AIM OF THE EXERCISE - Below are the records; work out how many lines among them contain "spacing", and write nothing besides that number.

TASK MATERIAL -
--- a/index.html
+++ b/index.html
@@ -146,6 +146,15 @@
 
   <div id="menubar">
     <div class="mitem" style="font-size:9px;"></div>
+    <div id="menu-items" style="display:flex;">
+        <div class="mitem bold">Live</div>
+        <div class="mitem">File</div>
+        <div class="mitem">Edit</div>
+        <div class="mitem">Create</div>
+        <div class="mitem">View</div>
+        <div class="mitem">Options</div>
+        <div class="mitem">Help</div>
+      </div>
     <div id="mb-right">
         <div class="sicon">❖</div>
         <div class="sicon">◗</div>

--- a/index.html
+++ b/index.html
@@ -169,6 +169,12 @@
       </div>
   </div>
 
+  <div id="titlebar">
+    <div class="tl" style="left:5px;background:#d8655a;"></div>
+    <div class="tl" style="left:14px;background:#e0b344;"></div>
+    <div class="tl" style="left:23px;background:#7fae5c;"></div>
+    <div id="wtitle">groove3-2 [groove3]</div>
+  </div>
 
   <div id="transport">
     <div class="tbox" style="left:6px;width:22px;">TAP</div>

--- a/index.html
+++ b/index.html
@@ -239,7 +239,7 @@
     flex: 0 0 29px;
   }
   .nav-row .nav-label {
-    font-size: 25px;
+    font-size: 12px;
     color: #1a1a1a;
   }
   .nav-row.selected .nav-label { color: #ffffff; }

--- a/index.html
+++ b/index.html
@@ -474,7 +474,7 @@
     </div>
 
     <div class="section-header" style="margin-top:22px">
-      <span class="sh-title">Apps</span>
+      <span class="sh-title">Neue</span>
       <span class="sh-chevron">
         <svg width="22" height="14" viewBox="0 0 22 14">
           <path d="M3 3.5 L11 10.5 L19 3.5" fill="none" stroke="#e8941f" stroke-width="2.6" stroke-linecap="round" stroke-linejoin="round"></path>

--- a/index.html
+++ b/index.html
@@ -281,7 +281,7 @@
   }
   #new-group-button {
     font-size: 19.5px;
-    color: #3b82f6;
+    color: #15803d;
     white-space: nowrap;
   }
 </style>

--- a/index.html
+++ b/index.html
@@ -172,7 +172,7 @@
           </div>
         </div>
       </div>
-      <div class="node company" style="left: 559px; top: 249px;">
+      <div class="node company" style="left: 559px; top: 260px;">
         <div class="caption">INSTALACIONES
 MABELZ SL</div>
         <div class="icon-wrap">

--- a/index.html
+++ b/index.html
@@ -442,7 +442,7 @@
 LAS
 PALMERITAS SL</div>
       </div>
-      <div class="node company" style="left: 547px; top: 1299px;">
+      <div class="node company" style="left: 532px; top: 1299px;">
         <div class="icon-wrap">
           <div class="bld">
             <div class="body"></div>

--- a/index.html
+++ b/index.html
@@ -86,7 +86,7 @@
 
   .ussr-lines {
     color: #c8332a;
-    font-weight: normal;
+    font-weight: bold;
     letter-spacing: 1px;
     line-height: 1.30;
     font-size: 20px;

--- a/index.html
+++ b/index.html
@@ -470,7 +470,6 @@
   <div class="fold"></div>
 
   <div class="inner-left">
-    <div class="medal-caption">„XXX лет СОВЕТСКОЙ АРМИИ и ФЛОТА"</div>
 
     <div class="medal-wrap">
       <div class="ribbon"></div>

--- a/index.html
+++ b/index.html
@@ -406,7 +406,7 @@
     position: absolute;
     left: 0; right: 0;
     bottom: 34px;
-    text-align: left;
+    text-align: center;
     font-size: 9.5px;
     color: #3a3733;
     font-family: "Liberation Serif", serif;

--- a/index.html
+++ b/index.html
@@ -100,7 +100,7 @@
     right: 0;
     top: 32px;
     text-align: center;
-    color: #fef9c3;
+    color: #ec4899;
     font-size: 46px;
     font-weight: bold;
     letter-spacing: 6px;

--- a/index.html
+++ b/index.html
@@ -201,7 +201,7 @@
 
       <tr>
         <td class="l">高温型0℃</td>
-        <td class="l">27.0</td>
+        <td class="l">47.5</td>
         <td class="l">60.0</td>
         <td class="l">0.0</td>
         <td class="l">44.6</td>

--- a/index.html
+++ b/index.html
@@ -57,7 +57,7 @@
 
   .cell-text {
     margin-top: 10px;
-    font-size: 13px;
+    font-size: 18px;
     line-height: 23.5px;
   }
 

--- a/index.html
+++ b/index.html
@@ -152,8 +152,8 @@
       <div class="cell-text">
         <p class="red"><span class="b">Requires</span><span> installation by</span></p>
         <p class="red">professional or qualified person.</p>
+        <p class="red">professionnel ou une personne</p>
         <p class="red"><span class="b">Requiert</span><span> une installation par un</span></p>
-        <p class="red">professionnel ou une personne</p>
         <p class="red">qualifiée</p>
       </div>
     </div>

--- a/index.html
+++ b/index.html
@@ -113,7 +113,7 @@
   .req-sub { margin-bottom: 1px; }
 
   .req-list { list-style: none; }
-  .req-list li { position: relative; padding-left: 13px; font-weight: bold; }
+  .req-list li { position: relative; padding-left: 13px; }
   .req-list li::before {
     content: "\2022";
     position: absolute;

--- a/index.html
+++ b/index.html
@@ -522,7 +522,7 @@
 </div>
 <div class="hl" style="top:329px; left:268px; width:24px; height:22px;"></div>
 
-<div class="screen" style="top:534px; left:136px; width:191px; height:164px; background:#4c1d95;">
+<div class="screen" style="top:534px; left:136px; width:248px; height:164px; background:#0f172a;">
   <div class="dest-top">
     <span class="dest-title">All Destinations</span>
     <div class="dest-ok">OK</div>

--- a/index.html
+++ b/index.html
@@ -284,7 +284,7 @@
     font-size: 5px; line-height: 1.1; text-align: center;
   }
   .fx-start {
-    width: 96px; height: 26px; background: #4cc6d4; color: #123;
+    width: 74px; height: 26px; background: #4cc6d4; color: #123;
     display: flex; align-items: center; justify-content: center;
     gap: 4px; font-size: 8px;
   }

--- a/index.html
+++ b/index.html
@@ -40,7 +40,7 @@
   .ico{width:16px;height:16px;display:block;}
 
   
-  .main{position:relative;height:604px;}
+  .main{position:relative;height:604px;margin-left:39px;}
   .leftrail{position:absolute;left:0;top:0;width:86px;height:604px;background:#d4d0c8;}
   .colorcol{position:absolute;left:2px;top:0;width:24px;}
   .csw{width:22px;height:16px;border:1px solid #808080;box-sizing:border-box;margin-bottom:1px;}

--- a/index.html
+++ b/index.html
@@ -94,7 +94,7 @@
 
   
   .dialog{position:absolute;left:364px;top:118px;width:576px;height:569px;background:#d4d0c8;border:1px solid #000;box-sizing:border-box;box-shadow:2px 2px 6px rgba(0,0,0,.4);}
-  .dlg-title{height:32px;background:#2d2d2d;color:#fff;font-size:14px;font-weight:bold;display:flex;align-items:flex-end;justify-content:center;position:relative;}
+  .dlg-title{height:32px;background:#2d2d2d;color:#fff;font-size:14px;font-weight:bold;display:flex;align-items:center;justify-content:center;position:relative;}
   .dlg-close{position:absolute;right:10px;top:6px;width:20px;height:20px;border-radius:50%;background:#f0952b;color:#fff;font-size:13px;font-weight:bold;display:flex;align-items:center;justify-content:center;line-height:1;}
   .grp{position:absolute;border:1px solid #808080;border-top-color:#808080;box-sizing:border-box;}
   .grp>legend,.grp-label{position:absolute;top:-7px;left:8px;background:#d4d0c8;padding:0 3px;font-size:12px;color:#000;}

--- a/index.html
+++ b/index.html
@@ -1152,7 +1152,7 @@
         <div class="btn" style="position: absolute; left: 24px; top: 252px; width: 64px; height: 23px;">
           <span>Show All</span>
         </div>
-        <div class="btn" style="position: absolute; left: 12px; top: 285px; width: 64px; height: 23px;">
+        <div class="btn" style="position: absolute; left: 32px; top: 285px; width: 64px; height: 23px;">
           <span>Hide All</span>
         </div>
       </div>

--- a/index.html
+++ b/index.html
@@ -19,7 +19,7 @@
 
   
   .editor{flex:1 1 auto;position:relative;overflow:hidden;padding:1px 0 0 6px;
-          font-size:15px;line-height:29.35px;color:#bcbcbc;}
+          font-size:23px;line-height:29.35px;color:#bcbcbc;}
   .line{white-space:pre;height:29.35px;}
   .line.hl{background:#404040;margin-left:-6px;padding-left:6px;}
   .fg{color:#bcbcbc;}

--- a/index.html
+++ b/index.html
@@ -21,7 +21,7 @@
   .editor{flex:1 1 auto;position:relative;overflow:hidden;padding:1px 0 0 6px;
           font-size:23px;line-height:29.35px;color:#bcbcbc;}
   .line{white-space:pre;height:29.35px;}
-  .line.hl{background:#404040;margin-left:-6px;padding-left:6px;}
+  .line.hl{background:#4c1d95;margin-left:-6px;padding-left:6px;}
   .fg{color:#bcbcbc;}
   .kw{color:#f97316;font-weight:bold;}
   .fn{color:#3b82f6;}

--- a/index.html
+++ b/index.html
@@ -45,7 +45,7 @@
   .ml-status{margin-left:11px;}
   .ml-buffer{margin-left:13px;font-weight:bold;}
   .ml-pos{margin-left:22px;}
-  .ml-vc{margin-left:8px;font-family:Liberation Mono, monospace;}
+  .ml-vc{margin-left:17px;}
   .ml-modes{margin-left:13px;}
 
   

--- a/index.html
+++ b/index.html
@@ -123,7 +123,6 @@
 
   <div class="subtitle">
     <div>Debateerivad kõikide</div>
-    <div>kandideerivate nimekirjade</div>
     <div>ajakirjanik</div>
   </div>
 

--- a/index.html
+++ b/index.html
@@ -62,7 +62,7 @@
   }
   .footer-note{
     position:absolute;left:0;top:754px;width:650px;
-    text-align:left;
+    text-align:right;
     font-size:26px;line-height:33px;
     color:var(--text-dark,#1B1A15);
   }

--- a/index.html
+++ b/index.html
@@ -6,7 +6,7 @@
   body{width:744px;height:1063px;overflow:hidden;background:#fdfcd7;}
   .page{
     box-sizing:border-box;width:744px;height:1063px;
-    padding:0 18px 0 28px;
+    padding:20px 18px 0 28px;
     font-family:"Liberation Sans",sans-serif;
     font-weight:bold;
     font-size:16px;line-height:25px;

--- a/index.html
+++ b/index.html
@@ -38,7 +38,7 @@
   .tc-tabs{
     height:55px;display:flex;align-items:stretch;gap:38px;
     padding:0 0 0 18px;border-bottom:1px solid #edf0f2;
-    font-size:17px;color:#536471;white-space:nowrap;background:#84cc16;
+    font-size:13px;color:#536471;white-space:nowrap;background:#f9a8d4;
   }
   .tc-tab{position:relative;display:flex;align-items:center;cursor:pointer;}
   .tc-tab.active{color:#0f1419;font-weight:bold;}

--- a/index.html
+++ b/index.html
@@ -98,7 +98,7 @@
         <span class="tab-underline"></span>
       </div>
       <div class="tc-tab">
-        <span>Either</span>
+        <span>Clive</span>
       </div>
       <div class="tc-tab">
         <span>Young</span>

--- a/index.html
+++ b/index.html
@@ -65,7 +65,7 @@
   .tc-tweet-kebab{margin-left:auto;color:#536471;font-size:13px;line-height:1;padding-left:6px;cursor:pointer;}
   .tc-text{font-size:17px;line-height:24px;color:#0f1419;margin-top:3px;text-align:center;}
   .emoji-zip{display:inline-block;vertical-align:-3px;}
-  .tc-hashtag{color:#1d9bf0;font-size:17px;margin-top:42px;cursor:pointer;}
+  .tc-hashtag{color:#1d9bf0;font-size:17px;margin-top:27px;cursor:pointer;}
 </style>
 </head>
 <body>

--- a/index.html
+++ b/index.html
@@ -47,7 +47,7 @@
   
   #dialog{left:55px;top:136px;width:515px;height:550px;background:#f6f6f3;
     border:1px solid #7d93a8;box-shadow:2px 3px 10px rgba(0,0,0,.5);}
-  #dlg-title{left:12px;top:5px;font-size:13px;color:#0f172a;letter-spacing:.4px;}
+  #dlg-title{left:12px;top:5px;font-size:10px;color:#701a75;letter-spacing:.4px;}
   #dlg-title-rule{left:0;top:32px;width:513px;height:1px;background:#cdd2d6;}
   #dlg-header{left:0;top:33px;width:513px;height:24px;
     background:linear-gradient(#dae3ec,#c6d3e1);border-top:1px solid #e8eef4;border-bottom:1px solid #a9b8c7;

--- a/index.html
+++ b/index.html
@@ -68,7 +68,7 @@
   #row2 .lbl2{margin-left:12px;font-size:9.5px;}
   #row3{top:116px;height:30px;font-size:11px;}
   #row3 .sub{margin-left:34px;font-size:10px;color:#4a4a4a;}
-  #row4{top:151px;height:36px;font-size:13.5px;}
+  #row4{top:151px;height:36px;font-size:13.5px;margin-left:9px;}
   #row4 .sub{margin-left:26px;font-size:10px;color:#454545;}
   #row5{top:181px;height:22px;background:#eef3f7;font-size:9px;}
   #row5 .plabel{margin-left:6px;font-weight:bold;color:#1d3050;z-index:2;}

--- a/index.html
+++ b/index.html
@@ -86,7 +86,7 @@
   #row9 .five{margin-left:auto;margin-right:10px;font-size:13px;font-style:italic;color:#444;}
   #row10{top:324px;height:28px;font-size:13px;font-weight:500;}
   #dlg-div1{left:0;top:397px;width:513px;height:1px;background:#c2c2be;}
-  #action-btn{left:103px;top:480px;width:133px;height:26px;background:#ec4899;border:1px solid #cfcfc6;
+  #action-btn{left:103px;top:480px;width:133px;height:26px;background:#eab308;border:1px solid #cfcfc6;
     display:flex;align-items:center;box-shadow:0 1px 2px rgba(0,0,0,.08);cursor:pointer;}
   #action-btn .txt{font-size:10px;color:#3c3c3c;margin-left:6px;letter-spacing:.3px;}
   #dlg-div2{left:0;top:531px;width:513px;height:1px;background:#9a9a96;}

ANSWER FOR THIS EXERCISE - 5